(Beginning of Data for this task)
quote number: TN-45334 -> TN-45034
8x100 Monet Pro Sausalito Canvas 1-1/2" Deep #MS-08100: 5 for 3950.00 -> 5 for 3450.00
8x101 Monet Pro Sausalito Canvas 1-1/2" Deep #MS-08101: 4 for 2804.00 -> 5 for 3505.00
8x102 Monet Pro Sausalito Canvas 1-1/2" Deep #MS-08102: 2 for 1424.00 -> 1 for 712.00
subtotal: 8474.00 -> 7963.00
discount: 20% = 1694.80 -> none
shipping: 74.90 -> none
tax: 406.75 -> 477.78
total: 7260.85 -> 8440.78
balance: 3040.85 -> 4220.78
(End of Data for this task)
(Beginning of Data for this task)
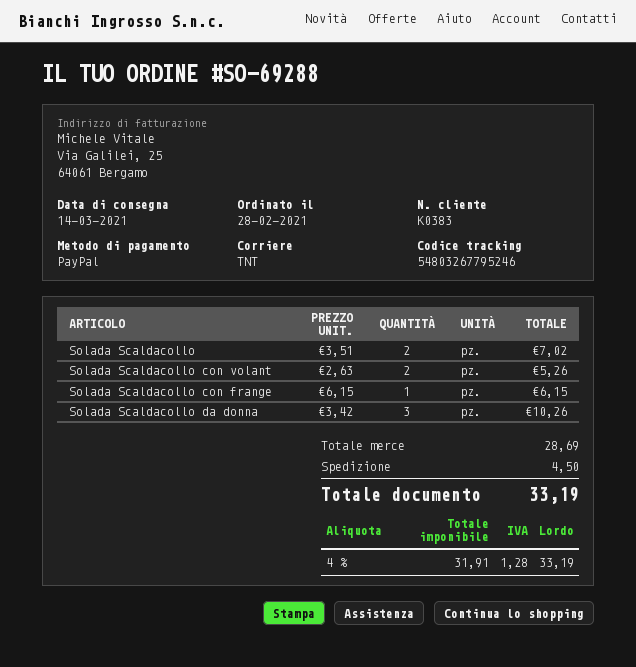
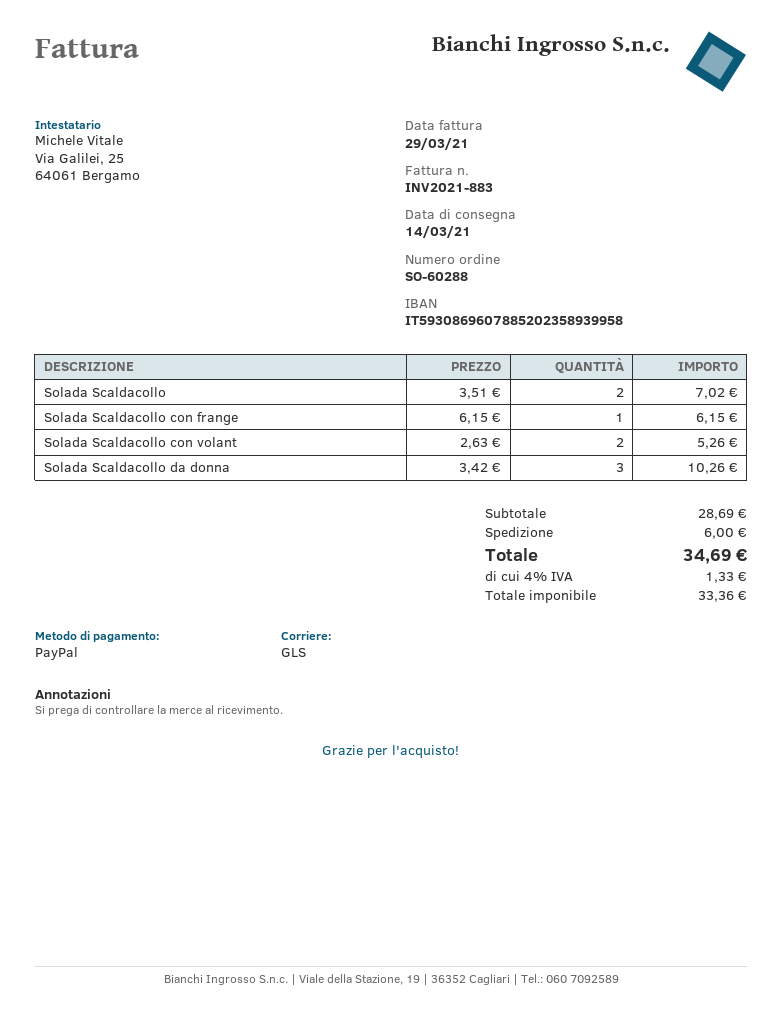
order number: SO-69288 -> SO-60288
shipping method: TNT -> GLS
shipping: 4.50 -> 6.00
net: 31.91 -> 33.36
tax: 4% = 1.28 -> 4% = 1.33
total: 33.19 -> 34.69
(End of Data for this task)
## Directions for this task
Look above for the line with "order number: SO-69288 -> SO-60288" and the line with "total: 33.19 -> 34.69". Write out those two lines and all the lines between them, exactly, and no others.

## Output of the exercise
order number: SO-69288 -> SO-60288
shipping method: TNT -> GLS
shipping: 4.50 -> 6.00
net: 31.91 -> 33.36
tax: 4% = 1.28 -> 4% = 1.33
total: 33.19 -> 34.69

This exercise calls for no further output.